= What you need to do =
Set down the data below in full, exactly as it reads, but without the pictures.

= Source data =
* * *
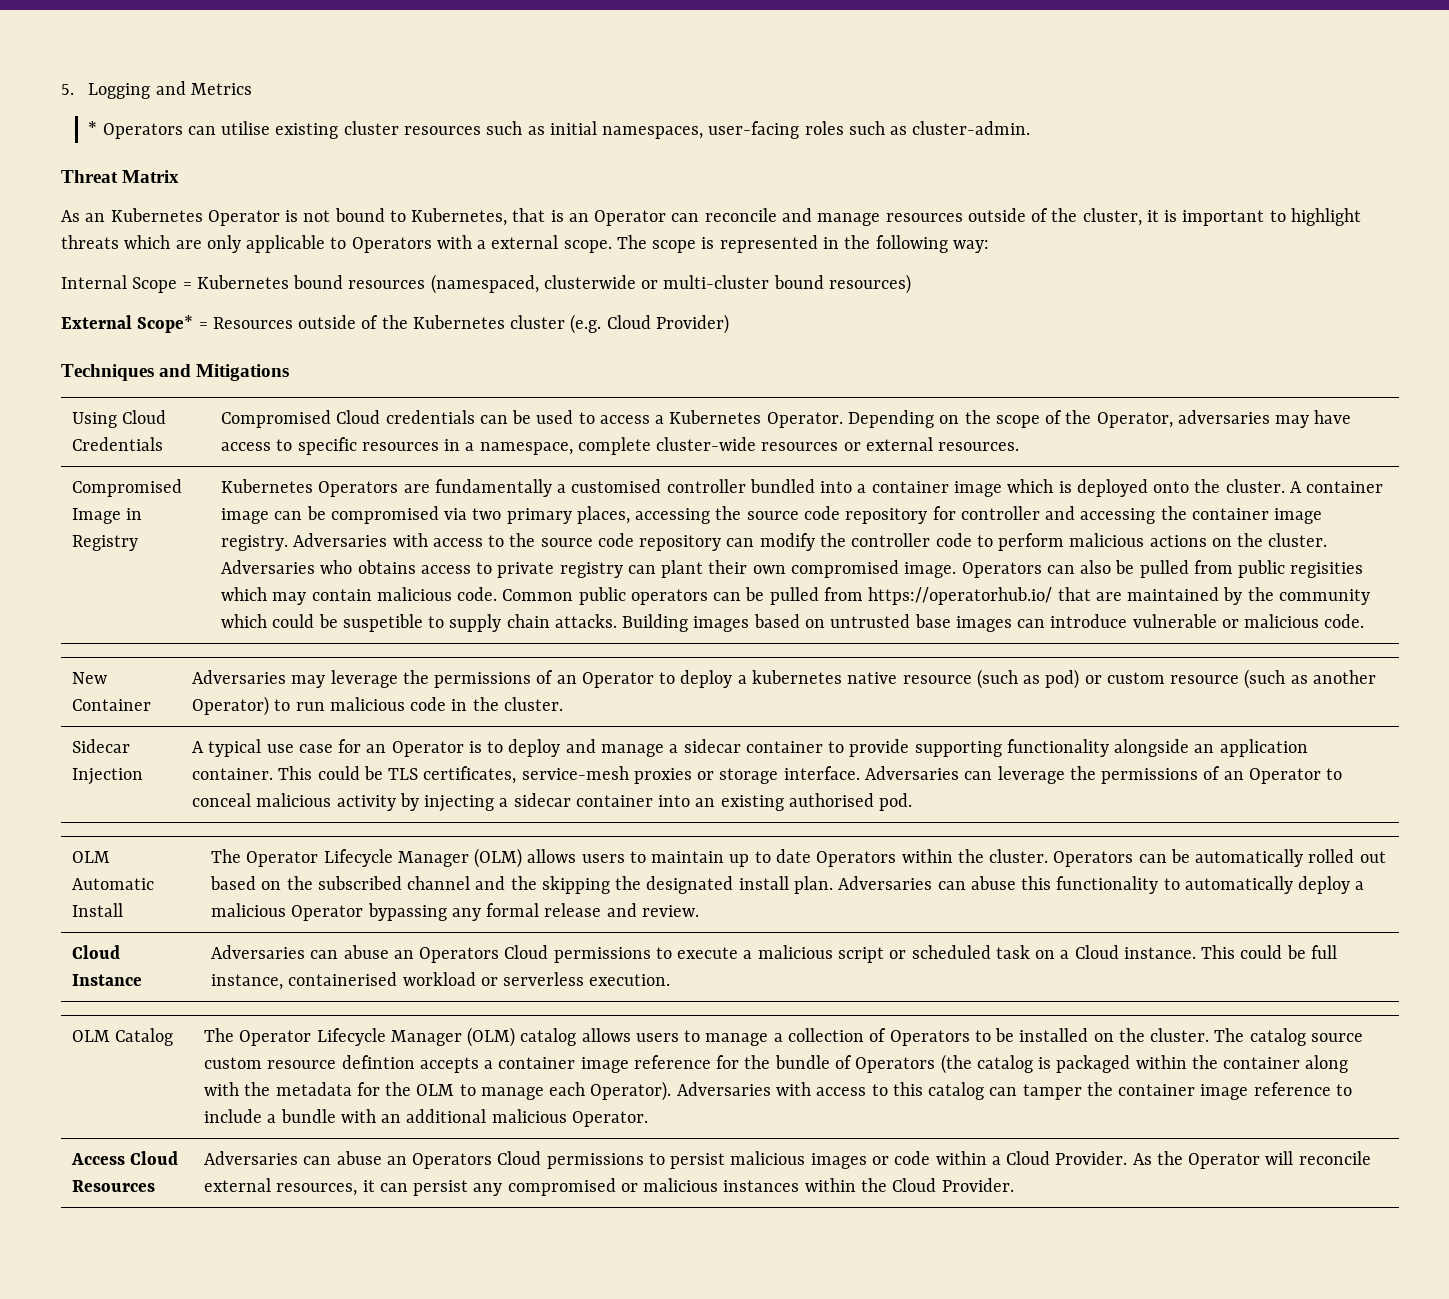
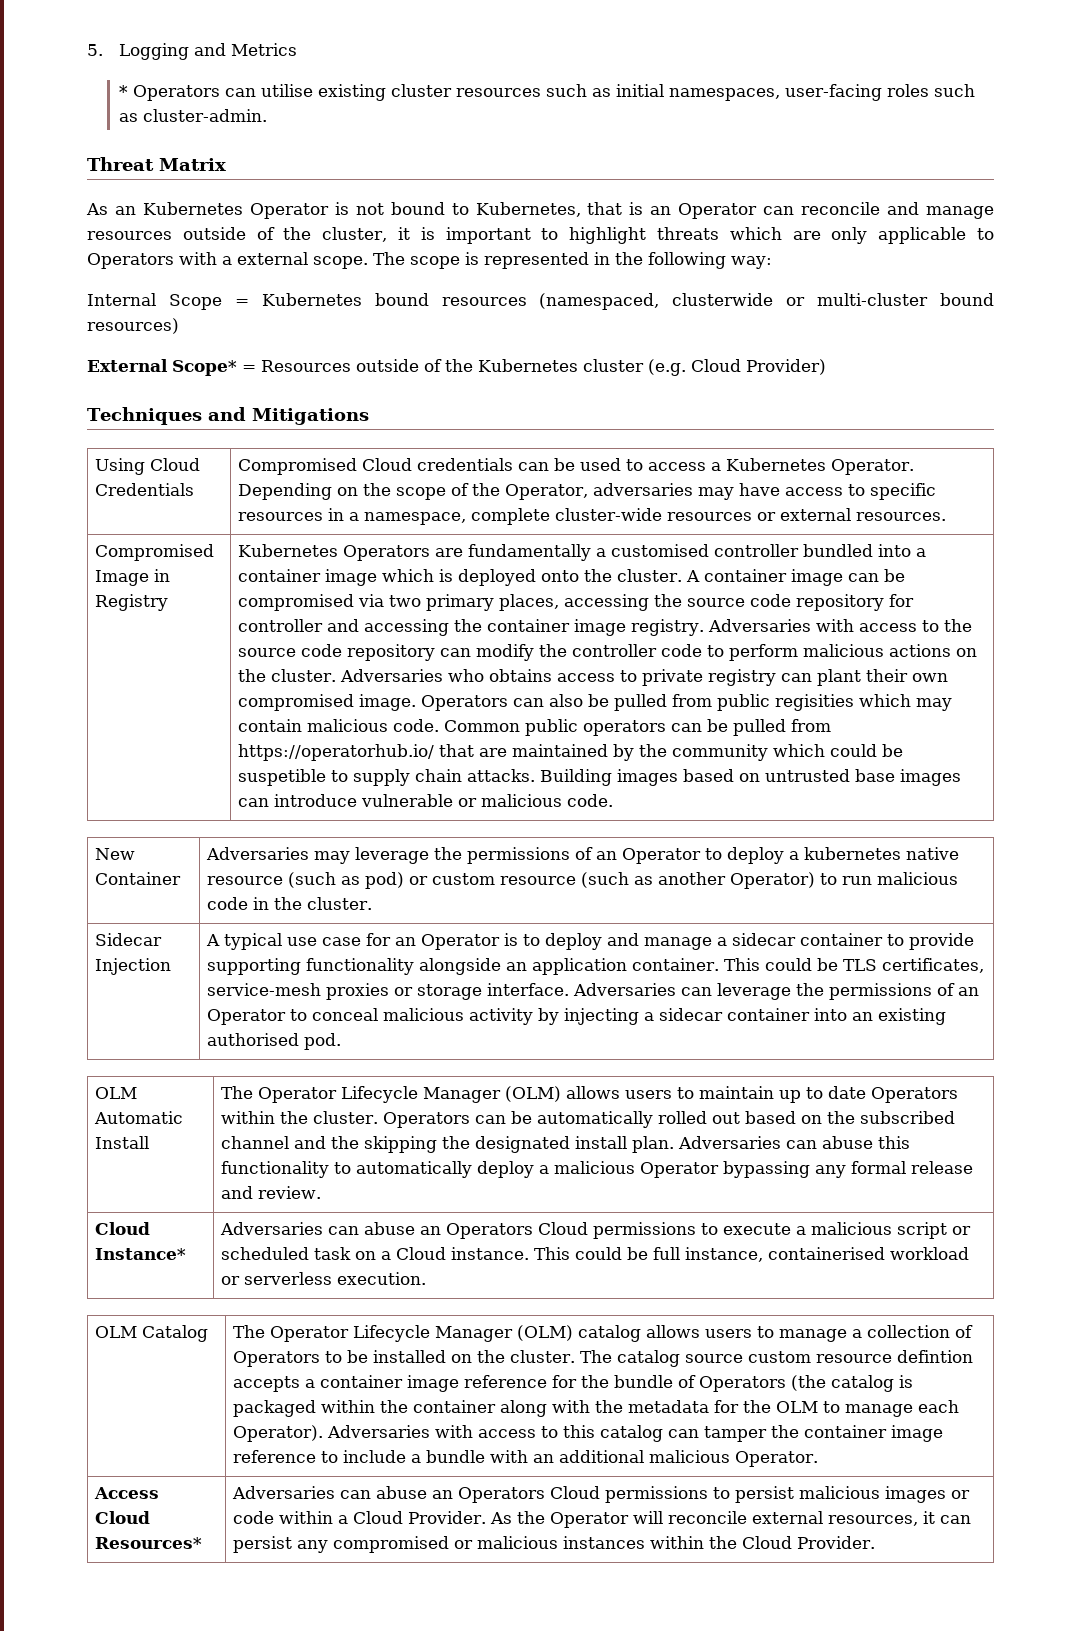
[72,974,143,986] Instance -> [95,1248,187,1260] Instance*
[72,1180,156,1192] Resources -> [95,1537,203,1549] Resources*

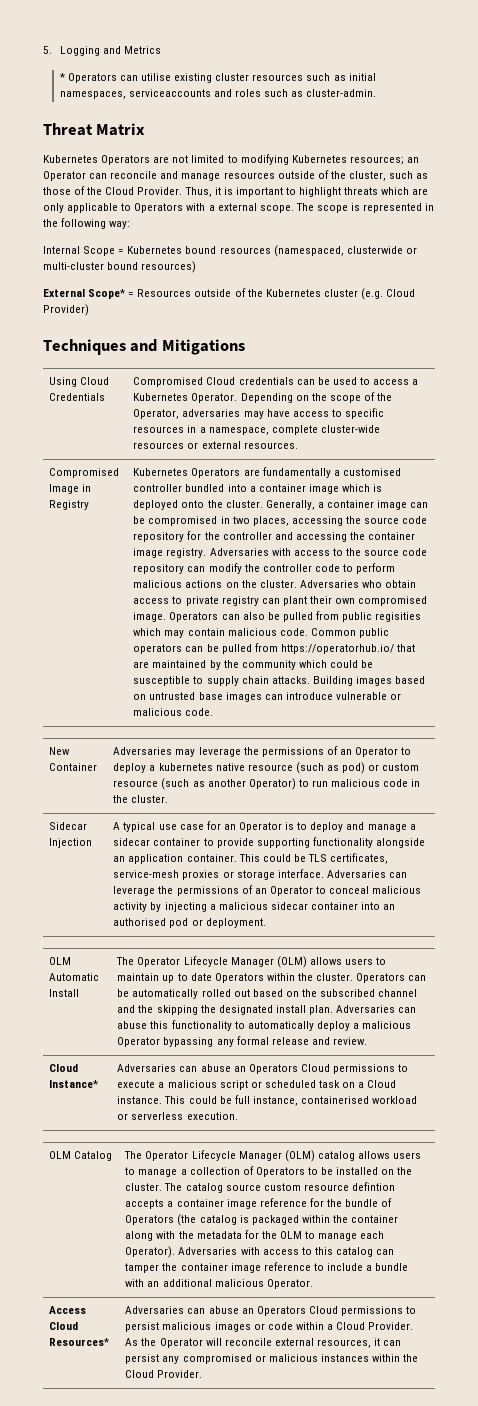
[784,84,882,101] user-facing -> [128,89,232,97] serviceaccounts and
[86,202,644,219] As an Kubernetes Operator is not bound to Kubernetes, that is -> [43,154,404,165] Kubernetes Operators are not limited to modifying Kubernetes resources;
(388, 234) none -> [389,171,429,179] [43,186,212,197] such as those of the Cloud Provider. Thus,
[686,570,701,582] A -> [265,500,324,510] Generally, a
[358,594,495,611] via two primary -> [220,516,250,524] in two
(915, 600) none -> [204,532,220,540] the
[489,669,553,682] obtains -> [385,580,417,588] obtain
[238,769,327,786] suspetible -> [133,676,191,686] susceptible
(655, 1016) none -> [218,902,268,910] malicious
[878,1008,947,1025] [207,1033,342,1050] existing authorised pod. -> [113,918,266,928] authorised pod or deployment.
* * *
= Answer to the problem =
[72,974,143,986] Instance -> [95,1248,187,1260] Instance*
[72,1180,156,1192] Resources -> [95,1537,203,1549] Resources*

[784,84,882,101] user-facing -> [128,89,232,97] serviceaccounts and
[86,202,644,219] As an Kubernetes Operator is not bound to Kubernetes, that is -> [43,154,404,165] Kubernetes Operators are not limited to modifying Kubernetes resources;
(388, 234) none -> [389,171,429,179] [43,186,212,197] such as those of the Cloud Provider. Thus,
[686,570,701,582] A -> [265,500,324,510] Generally, a
[358,594,495,611] via two primary -> [220,516,250,524] in two
(915, 600) none -> [204,532,220,540] the
[489,669,553,682] obtains -> [385,580,417,588] obtain
[238,769,327,786] suspetible -> [133,676,191,686] susceptible
(655, 1016) none -> [218,902,268,910] malicious
[878,1008,947,1025] [207,1033,342,1050] existing authorised pod. -> [113,918,266,928] authorised pod or deployment.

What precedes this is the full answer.